Theologian Novak to speak
March 6 at Luther College
Templeton Prize-winning theologian Michael Novak will speak at Luther
College on Tuesday, March 6, 8:30 a.m. in the Recital Hall of the Luther
Center for Faith and Life.
Novak's lecture, titled "The American Founding: God's Country,"
is open to the public with no charge for admission.
A religious philosopher credited with founding the discipline of the
theology of economics, Michael Novak has based his life as a writer and
teacher on pushing the boundaries of religious thinking into areas rarely
associated with spirituality. His work, including more than 30 books and
hundreds of articles and commentaries, has been cited by leaders from
around the globe.
In 1994 he received the Templeton Prize for Religion, an honor also bestowed
on Mother Teresa, Billy Graham and Alexandr Solzhenitsyn.
Novak's writing has influenced major political and social movements in
our time.

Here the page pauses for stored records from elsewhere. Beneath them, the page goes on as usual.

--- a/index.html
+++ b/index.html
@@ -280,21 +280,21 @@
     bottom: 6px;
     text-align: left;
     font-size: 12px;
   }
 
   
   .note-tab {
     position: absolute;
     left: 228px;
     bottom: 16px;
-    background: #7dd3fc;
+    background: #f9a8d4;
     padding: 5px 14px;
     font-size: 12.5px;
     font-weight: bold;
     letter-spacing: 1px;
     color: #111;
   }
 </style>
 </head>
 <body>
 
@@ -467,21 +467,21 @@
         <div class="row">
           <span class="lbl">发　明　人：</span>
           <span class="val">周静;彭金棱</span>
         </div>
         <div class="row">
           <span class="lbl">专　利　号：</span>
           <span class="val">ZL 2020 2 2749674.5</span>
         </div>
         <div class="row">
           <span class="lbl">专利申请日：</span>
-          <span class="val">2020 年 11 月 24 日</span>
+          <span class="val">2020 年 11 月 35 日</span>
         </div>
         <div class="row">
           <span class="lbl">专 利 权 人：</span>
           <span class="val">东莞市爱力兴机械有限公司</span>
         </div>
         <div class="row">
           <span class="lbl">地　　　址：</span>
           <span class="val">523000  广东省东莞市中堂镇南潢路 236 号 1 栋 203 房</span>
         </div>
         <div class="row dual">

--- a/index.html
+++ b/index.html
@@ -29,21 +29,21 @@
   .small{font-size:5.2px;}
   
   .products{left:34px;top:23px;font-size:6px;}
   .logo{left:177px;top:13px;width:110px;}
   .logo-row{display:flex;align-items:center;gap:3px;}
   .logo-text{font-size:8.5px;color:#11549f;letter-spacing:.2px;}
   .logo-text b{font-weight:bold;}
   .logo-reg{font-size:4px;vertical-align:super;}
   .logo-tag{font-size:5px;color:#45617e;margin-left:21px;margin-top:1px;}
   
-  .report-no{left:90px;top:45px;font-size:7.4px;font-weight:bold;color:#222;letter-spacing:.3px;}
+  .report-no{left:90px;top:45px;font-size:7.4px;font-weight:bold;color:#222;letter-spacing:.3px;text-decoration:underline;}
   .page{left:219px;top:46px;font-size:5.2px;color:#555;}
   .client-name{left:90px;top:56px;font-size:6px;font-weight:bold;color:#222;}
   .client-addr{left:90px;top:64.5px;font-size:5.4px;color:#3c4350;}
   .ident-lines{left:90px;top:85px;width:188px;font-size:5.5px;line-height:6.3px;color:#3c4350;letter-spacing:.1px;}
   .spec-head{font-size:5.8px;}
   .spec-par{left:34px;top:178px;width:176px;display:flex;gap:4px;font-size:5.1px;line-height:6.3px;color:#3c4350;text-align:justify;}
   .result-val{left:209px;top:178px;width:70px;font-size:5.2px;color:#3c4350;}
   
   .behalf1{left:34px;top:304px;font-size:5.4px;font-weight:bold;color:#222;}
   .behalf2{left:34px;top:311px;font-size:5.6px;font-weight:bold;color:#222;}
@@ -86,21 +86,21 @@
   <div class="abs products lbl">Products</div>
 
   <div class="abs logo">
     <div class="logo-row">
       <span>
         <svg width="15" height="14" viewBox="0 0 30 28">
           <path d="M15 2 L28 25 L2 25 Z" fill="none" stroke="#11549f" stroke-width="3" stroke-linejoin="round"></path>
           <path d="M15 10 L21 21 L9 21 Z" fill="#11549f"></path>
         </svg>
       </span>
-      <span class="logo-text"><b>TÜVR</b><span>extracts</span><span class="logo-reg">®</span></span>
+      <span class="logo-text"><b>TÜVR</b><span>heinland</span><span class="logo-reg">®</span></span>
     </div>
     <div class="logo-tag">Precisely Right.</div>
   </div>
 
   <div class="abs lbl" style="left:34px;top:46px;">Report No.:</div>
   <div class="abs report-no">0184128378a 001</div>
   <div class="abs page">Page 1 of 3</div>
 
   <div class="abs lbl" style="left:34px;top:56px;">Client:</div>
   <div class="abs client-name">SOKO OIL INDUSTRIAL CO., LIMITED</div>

Underground editions of his works were circulated by the fledgling
Polish labor movement, Solidarnosc, during its struggle against communist
authorities. Solidarnosc leaders later credited the writings for steering
their democratic ideal away from socialism toward a more capitalist approach.
Vaclav Havel's insurgent Civic Forum used Novak's seminal book, "The
Spirit of Democratic Capitalism," in clandestine study groups in
the years before the "Velvet Revolution" overthrew the autocratic
regime of Czechoslovakia.
From South Korea to Chile, the Philippines to Venezuela, Novak's writing
has been influential in helping nascent democratic movements. His insights
on politics, economics and culture have been detected in the writings
and speeches of leading political personalities of the 20th century, including
Margaret Thatcher, Pope John Paul II and Ronald Reagan.

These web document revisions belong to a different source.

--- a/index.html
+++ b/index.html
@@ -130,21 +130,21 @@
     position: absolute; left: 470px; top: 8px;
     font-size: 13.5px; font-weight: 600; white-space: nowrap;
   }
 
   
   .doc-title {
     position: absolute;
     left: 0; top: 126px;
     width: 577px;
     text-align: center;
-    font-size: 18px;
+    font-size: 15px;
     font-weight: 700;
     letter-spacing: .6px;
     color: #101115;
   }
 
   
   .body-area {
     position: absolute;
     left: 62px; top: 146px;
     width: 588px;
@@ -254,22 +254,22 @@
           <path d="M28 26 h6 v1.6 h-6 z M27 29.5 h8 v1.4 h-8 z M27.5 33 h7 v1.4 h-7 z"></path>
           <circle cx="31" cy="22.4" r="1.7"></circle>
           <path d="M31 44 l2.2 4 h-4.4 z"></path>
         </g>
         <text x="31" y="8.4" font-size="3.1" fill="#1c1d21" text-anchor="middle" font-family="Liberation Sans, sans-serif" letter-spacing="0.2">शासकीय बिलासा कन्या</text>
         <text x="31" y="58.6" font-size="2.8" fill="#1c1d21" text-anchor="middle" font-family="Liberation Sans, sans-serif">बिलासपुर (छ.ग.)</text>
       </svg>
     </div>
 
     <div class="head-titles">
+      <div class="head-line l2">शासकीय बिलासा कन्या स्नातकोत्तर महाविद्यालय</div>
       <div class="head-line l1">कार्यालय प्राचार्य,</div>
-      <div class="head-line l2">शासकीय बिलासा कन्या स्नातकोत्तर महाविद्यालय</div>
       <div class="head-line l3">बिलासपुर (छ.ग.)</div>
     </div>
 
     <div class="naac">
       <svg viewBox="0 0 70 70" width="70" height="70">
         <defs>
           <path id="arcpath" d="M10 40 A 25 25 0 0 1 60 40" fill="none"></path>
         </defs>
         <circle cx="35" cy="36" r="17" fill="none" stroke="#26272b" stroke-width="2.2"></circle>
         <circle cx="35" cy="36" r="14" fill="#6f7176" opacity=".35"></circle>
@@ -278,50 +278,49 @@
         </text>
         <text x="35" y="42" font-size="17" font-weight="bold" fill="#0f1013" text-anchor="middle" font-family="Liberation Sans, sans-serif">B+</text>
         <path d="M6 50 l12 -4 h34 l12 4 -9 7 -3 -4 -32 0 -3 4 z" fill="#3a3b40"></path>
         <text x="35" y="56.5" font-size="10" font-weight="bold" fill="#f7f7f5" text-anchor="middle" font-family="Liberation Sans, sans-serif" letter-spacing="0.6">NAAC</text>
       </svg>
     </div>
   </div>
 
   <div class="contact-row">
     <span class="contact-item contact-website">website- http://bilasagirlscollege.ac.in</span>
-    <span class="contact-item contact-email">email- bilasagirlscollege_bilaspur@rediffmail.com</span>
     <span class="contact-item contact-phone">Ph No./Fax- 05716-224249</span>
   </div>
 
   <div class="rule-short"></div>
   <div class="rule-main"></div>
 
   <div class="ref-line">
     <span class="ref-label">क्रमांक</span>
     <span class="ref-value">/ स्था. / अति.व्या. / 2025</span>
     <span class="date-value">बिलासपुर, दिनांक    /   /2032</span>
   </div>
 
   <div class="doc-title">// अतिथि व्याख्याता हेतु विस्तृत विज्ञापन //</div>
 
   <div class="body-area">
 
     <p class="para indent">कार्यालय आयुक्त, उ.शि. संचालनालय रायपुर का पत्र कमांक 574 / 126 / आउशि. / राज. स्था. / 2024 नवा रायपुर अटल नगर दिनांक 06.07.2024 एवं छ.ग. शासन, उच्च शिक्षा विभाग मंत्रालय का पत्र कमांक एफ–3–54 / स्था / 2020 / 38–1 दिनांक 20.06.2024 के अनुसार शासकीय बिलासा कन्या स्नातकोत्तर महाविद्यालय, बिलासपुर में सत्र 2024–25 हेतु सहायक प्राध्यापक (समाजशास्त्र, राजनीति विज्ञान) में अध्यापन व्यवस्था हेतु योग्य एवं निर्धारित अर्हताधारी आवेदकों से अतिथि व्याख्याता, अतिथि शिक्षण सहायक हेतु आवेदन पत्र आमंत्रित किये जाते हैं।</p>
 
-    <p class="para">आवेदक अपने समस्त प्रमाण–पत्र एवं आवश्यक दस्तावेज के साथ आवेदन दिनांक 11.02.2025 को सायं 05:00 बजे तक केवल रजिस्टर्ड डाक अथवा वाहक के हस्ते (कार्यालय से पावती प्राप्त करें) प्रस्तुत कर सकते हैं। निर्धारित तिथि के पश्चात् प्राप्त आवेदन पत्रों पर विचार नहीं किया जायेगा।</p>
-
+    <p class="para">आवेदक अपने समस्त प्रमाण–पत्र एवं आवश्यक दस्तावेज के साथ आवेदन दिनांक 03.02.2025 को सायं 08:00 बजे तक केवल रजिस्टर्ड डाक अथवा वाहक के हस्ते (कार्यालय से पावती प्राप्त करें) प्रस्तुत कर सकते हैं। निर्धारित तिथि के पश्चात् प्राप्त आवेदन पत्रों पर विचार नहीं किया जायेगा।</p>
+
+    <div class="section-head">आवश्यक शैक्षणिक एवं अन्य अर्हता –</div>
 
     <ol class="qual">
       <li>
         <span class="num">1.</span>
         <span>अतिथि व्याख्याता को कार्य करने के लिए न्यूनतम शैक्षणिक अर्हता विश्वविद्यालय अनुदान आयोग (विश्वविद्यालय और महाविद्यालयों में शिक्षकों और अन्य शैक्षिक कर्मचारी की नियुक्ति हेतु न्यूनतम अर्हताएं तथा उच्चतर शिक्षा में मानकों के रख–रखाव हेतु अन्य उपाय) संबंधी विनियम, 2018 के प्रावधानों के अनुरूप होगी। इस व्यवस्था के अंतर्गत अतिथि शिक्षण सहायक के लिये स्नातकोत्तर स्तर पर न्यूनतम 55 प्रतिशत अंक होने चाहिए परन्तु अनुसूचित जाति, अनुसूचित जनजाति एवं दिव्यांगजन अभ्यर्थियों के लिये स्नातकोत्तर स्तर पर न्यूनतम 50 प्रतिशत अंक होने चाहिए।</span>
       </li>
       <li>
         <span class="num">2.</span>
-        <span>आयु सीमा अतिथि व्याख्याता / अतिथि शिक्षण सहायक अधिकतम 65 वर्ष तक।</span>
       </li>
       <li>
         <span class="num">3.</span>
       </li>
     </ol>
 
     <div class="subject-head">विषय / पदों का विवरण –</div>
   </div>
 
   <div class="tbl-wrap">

During the Reagan administration, Novak served as U.S. Ambassador to
the Human Rights Commission of the United Nations and to the 1986 Bern
round of the Helsinki talks.
The son of Slovak immigrants, Novak was born in 1933 to Michael Johan
and Irene Sakmar Novak in Johnstown, Pa. A graduate of Holy Cross Seminary
at the University of Notre Dame, he holds the bachelor of arts degree
from Stonehill College and the bachelor of theology degree from Gregorian
University.
Only months before his ordination as a priest Novak left the order and
moved to New York City. In 1961 he entered Harvard University on a graduate
fellowship.
After a stint of writing and reporting, including work for Time magazine
in Rome, Novak received an assistant professorship in religious studies
at Stanford University. It was during this time that his "Belief
and Unbelief," was published and eventually sold more than 200,000
copies.
His other books include "The Experience of Nothingness," "The
Rise of the Unmeltable Ethics," "The American Vision" and
"The Catholic Ethic and the Spirit of Capitalism."
In 1983, he drafted "Moral Clarity in the Nuclear Age," a lay
letter signed by a committee of 100 as a challenge to the first draft
of the American Catholic bishops' letter criticizing U.S. nuclear weapon
policy.
Novak currently holds the George Frederick Jewett Chair in religion and
public policy at the American Enterprise Institute in Washington.